Bogotá, dias históricos de realismo latino-americano

Bogotá pede passagem e licença ao editor para que eu faça um parêntese nas 18 cidades em que vivi, porque minha estadia de poucos dias em 1985 foi muito especial

Lembrava-me de uma conversa em Beirute, alguns anos antes, com o embaixador Paulo da Costa Franco, velho amigo de Guimarães Rosa. Com graça, me narrava detalhes de um conto triste que o escritor lhe enviara e publicado postumamente em Estas estórias. Embora o nome da cidade colonial no alto dos Andes não aparecesse no conto “Páramo”, Rosa lhe confirmou ser Bogotá, onde havia servido como cônsul-adjunto de 1942 a 1944; cidade que contrastava com a “tierra templada, onde é limpa a luz”, que aqui considero Cartagena de Indias. Andando envolto em névoas sombrias, solitário e melancólico, respirando mal o ar rarefeito das alturas, o narrador chora e segue um enterro.
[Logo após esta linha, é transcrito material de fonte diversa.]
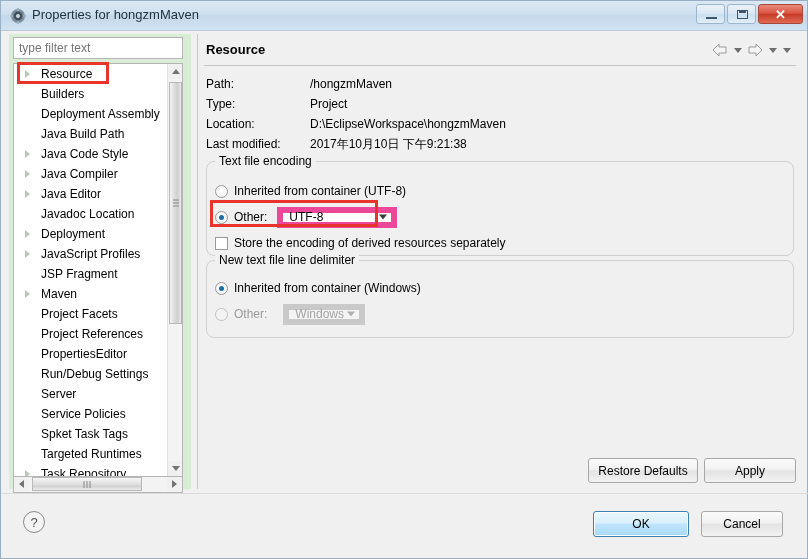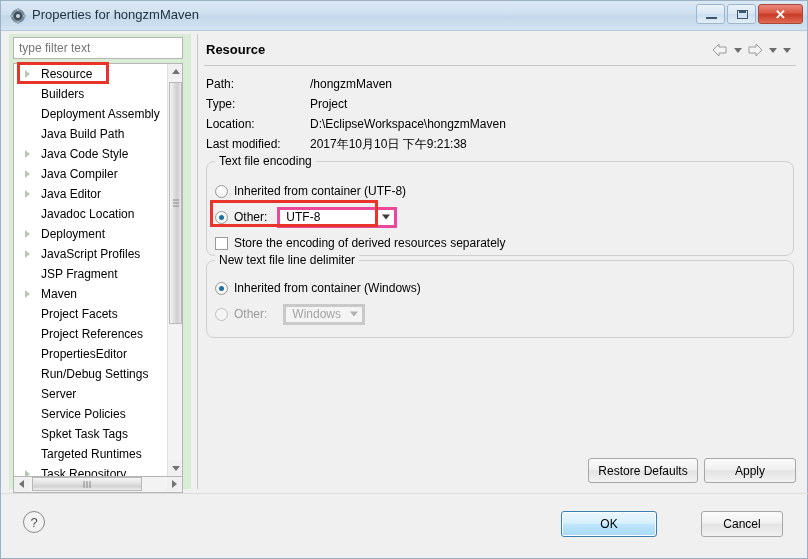"UTF-8" .combo { border: 3px solid #ec4899 -> 6px solid #ec4899 }
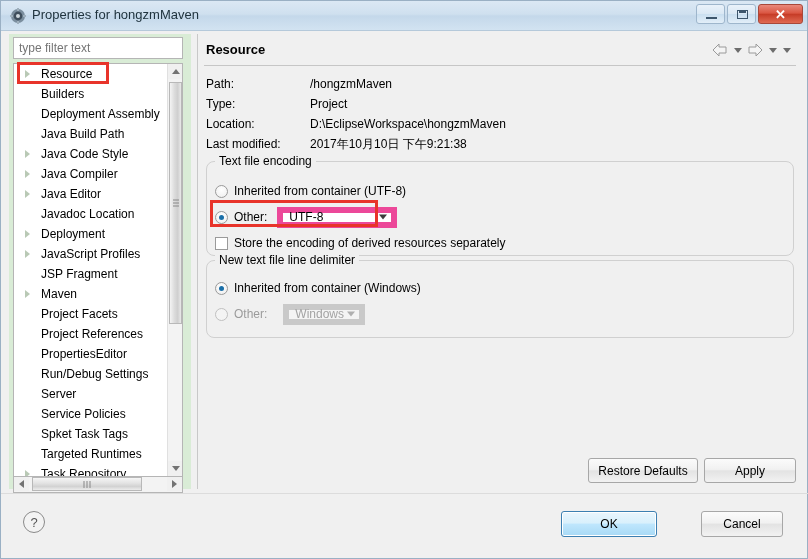"OK" #btn-ok { left: 560px -> 592px }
Reli o conto, com a expectativa de que minha experiência fosse radicalmente distinta. Afinal, já havia me programado para conhecer um lado reluzente de Bogotá, que começaria pelo famoso Museu do Ouro, com sofisticadas peças indígenas.

“Aconteceu que um homem ainda moço, ao cabo de uma viagem a ele imposta” “em cidade estrangeira”, dizia o conto lá pelo começo. Moço eu era. O Itamaraty me havia designado para integrar uma pequena delegação de intelectuais do RIAL (em espanhol Red de Investigaciones sobre las Relaciones Internacionales de América Latina). Felizmente ainda deu para ver o Museu do Ouro um dia antes que chegassem os tais dias especiais.

Em 6 de novembro, fomos recebidos no Palácio pelo presidente Belisario Betancur, que ocupou sua fala com o êxito iminente do diálogo iniciado com o M-19, o que finalmente traria a paz ao país.

Voltando a pé do Palácio Presidencial ao hotel, passei pela Praça de Bolívar e o Palácio da Justiça. Comecei a ouvir barulhos de tiros. Apressei o passo para o hotel, a uma quadra. Na entrada, um tanque de guerra. Associei as duas coisas e dei o melhor de mim para fingir achar a coisa mais normal do mundo ouvir que o tanque estava ali porque se realizava um bingo entre as mulheres de oficiais.

Ao entrar no quarto, tornaram-se mais intensos os barulhos vindos da direção da Praça de Bolívar. Liguei a televisão. Uma candidata a Miss Colômbia, de maiô, tomava banho de chuveiro, deliciando-se com a água que escorria pelo rosto, enquanto um entusiasmado apresentador descrevia suas qualidades. A transmissão se fazia desde Cartagena de Indias, a cidade ensolarada.

Os barulhos lá fora se intensificaram. Liguei para a recepção. Uma voz amável não conseguiu explicar o que acontecia, mas me recomendou não sair do hotel.

Minutos depois, vi a notícia. O M-19 havia tomado o Palácio da Justiça.

Fixado na televisão e sem poder sair, olhava as imagens que se alternavam, entre dramáticas e prosaicas, as de Bogotá e as de Cartagena de Indias, as dos tanques Cascavel e Urutu de fabricação brasileira mobilizados pelo exército colombiano, e as das candidatas a miss, nem todas tomando banho.

Assisti pela TV à operação para a retomada do Palácio no dia 7, quando se fez o tristíssimo balanço: morte de 11 magistrados da Corte Suprema, inclusive de seu presidente; de 35 guerrilheiros e, no total, de mais de 100 pessoas.

Também pude continuar a admirar as qualidades das candidatas, sem que o entusiasmo do apresentador diminuísse na encantadora Cartagena de Indias, onde a final do concurso teria lugar daí a quatro dias.

Tomei o voo de volta misturando o conto de Guimarães Rosa com o realismo do colombiano García Márquez que, dizia ele, não era mágico coisa nenhuma, era só latino-americano.